Some viewers wondered whether the experiment was wasteful, so Uhas clarified that it was environmentally sound

The video ends with Uhas and Dobrik celebrating their gargantuan foam pay-off. But how did they clean it up? Well, Uhas told Insider that the reaction is "self-cleaning."

"The foam bubbles start to pop, and what happens is the oxygen is released back into the air," he said. "You end up with soapy water that's on the plastic wrap. They get towels, they sop up the soapy water that has the potassium iodide in it, that gets washed - and that's all drain safe - and then we recycle the plastic."

The only thing that's difficult to clean up? The blue-ish green color that covered Dobrik's white couch, along with the plaster on the outside of his house that the foam touched. The iodine that gets created in the chemical reaction makes for a pervasive stain, which Dobrik is well aware of, because it stained the ceiling inside his house.

"We did this inside once," Uhas said. "They repainted it something like eight or nine times and it kept bleeding through the paint. What happens is the iodine just keeps seeping through the paint. That's where I throw my hands up and go 'I don't know dude, I'm the chemistry guy, not the paint guy.'"

Uhas uploaded a time-lapse of the clean-up job to his Instagram, but as far as he's aware, Dobrik's house still has a "minimal paint job" from the iodine stain.

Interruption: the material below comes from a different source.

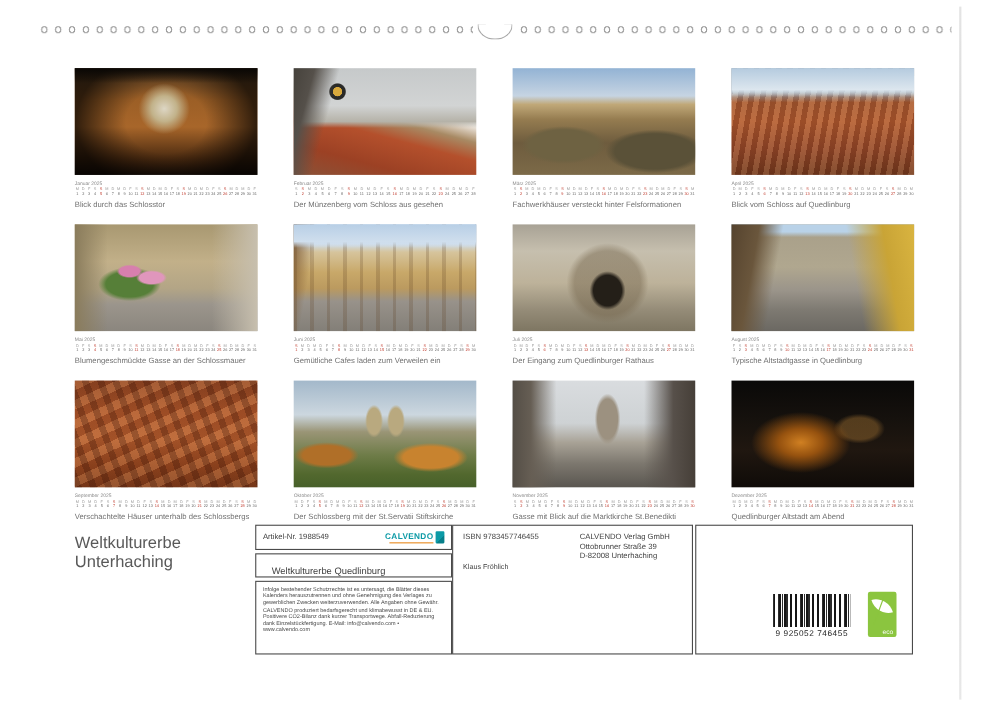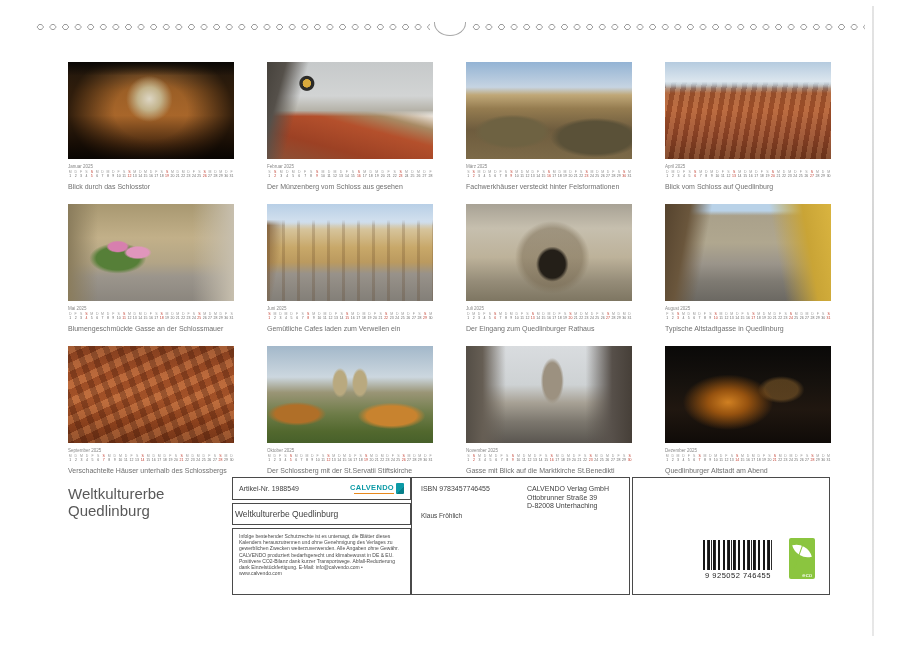"Quedlinburg" div { text: Quedlinburg -> Unterhaching }
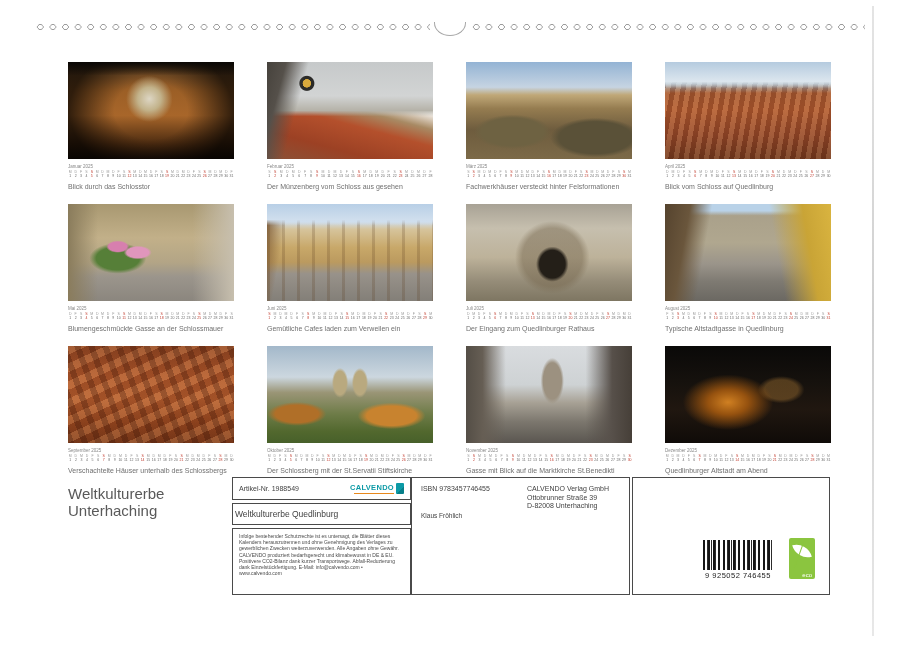"Weltkulturerbe Quedlinburg" .b2 { align-items: center -> flex-end; padding: 0 2px -> 0 14px }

Now that Uhas' part in the experiment has concluded, he's looking forward to his next projects. As the host of Netflix's "Blown Away," a glassblowing competition show, he'll be filming season 2 early next year. He's also gotten a lot of other YouTubers interested in practical science videos, and has collaborations planned throughout 2020.

"I thought it would do well, but I didn't think it would do this well," Uhas said. "Some people were like 'This is CGI' and I was like 'Wow, we created something so impressive that people literally think it's computer generated.' That's kind of awesome."